I think this question of calculating, what’s done on computer and what’s done by hand, is key to unlocking a solution to this problem. You see, outside education, almost all calculating is done on computers these days. That’s a dramatic change from a few decades ago. Inside education, we haven’t changed in that way; we’re still spending about 80% of the time teaching kids the hand-calculating step of mathematics.
And that’s gonna change in my view. There are so many more parts to mathematics than just doing the calculating. There’s asking the right question. There’s setting the problem up in a mathematical form. There’s doing the calculating, as we’ve discussed, either by hand or on a computer. And then, there’s the final step of taking that result and turning it back to a practical form and making sure it makes sense, verifying it.
If we could focus on these steps outside calculating, we could get so much further. And we can do that with the power of computers doing the calculating. There are great lab of calculi… in fact, one of the reasons that mathematics become so important to the world, so important to economies, is that computers can get us so much further in working out maths problems than we could get by hand. That’s why so many jobs depend on it, so many industries, so many fields.
Those are the key reasons why we need to change to teach what I call computer-based maths. And I think the first country, or region to do that will have a dramatic effect on the outcome of their kids, on how well that economy does… It’s not just about the economy either, I think it’s also about engaging kids in mathematics, in what could be a far more amusing kind of mathematics, where they can see much more real problems, they can go much further, they can get real results.
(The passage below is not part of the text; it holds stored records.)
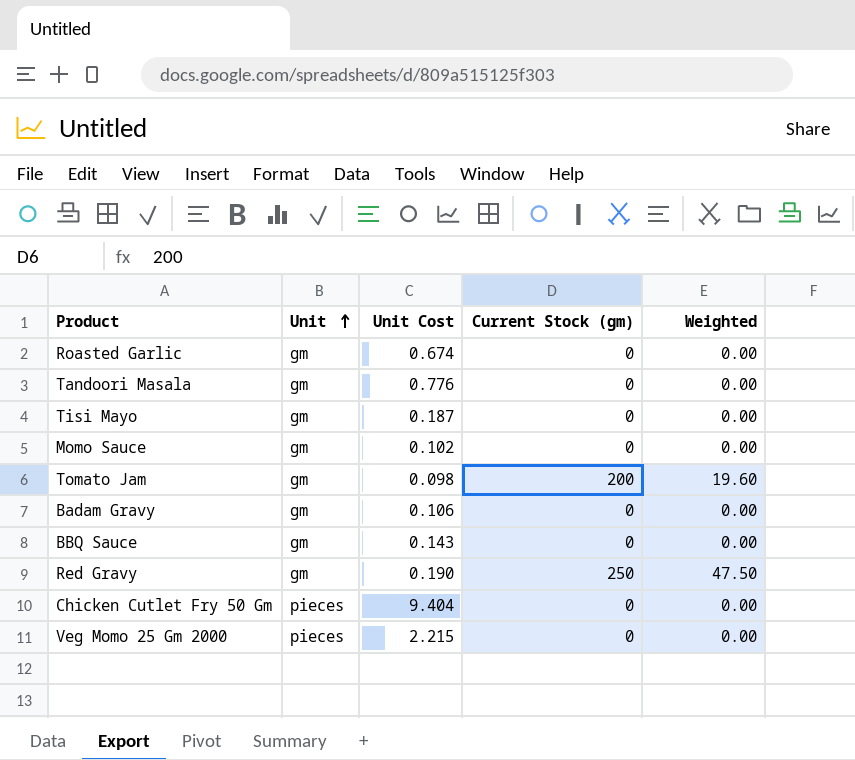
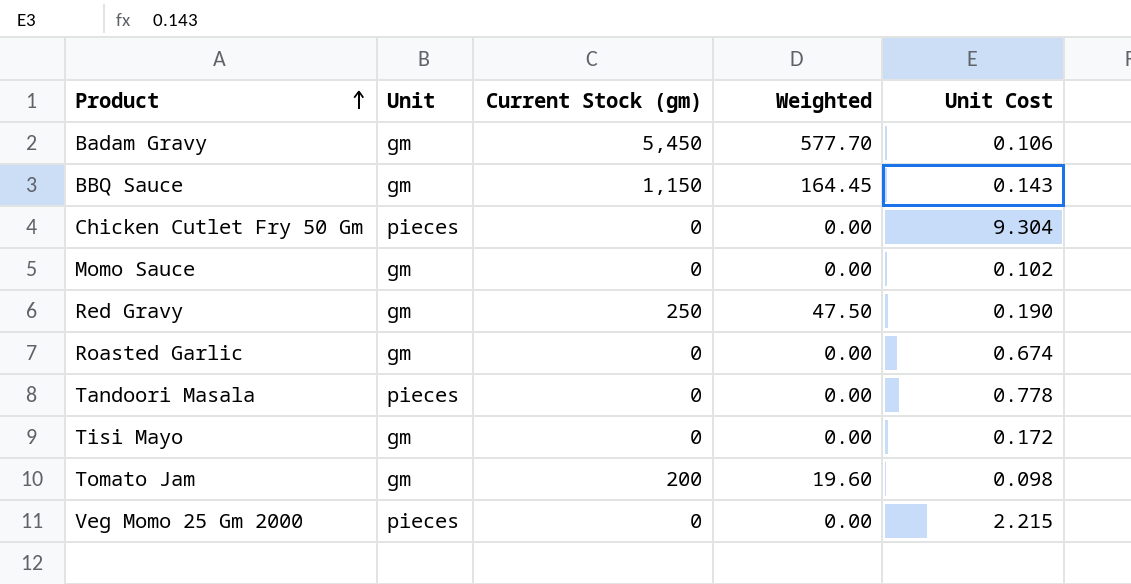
row order: Unit ascending -> Product ascending
column Unit Cost | position: 3 -> 5
Badam Gravy | Current Stock (gm): 0 -> 5,450
Badam Gravy | Weighted: 0.00 -> 577.70
BBQ Sauce | Current Stock (gm): 0 -> 1,150
BBQ Sauce | Weighted: 0.00 -> 164.45
Chicken Cutlet Fry 50 Gm | Unit Cost: 9.404 -> 9.304
Tandoori Masala | Unit: gm -> pieces
Tandoori Masala | Unit Cost: 0.776 -> 0.778
Tisi Mayo | Unit Cost: 0.187 -> 0.172

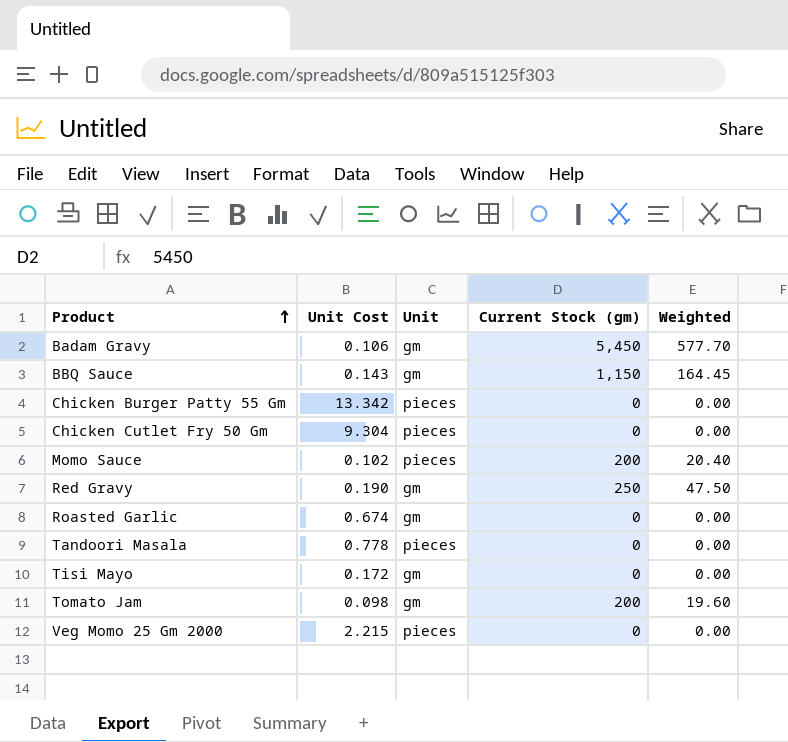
column Unit Cost | position: 5 -> 2
row Chicken Burger Patty 55 Gm: none -> 13.342 | pieces | 0 | 0.00
Momo Sauce | Unit: gm -> pieces
Momo Sauce | Current Stock (gm): 0 -> 200
Momo Sauce | Weighted: 0.00 -> 20.40

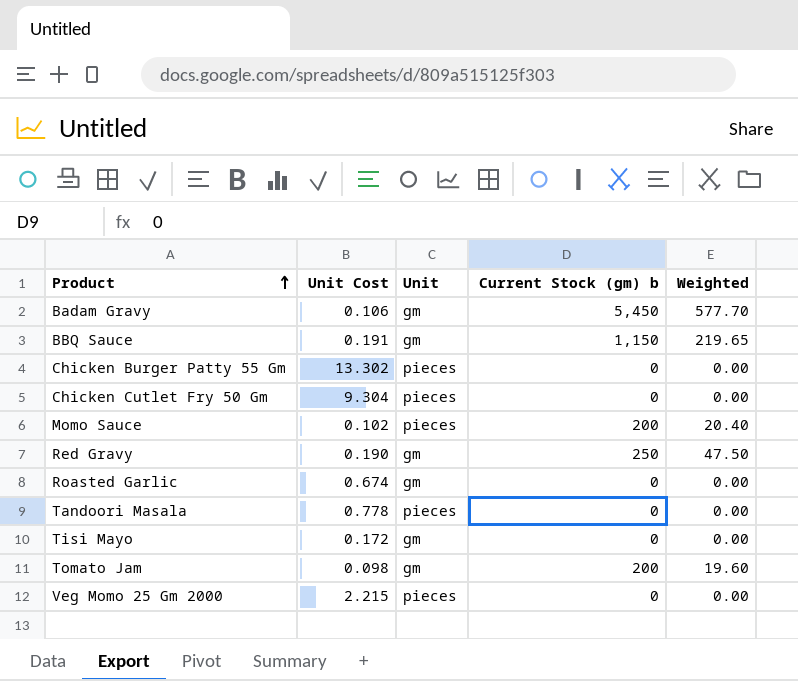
column name: Current Stock (gm) -> Current Stock (gm) b
BBQ Sauce | Unit Cost: 0.143 -> 0.191
BBQ Sauce | Weighted: 164.45 -> 219.65
Chicken Burger Patty 55 Gm | Unit Cost: 13.342 -> 13.302

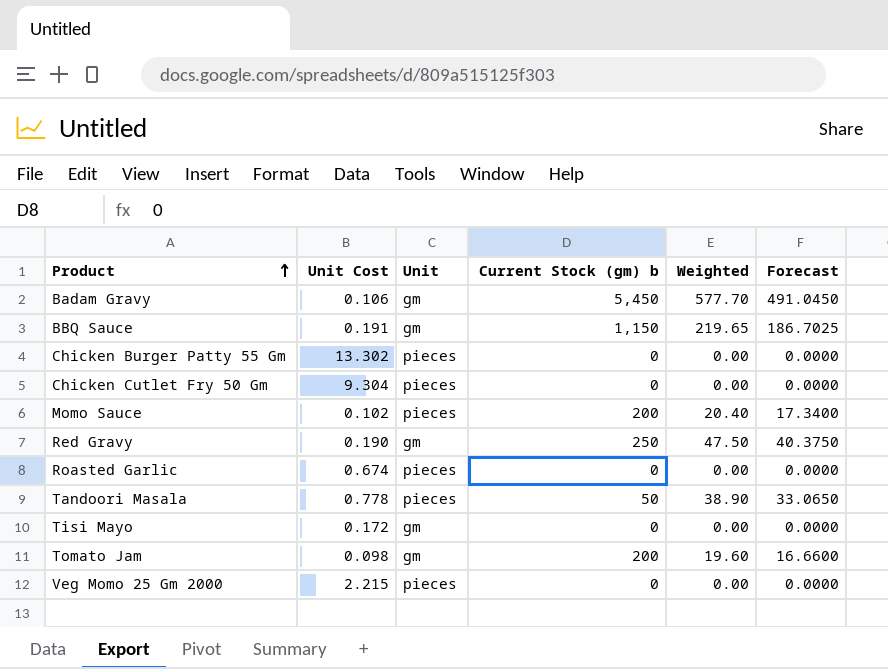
column Forecast | formula: none -> [Weighted] * 0.85
Roasted Garlic | Unit: gm -> pieces
Tandoori Masala | Current Stock (gm) b: 0 -> 50
Tandoori Masala | Weighted: 0.00 -> 38.90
It’s also about just training people for everyday living. 50 years ago, you could survive in a modern economy, everyday, without really knowing much other than basic arithmetic. Now you can’t, you really got to understand how to calculate your mortgage, which way round to use various kinds of calculations in your everyday work, even if you’re not really a technical person.
Using computers, we can both improve the conceptual understanding of mathematics and its practical application, both at the same time. And that’s a very rare opportunity, I can’t think of any other major subject as been given in recent times.
So, I’m very positive about our ability to improve mathematics education through the world, but we can’t do it if we’re teaching fundamentally the wrong subject. I’ve started computerbasedmath.org to address this, to try and build a new curriculum from the ground up, assuming computers, and it’s on an early stage at the moment, but I’m very hopeful, with all the support we’ve got, an interest, I’m very hopeful that we will manage to make a dramatic improvement to this major, mainstream and exciting subject of mathematics and make it something that everyone wants to study rather than something that everyone would like to avoid.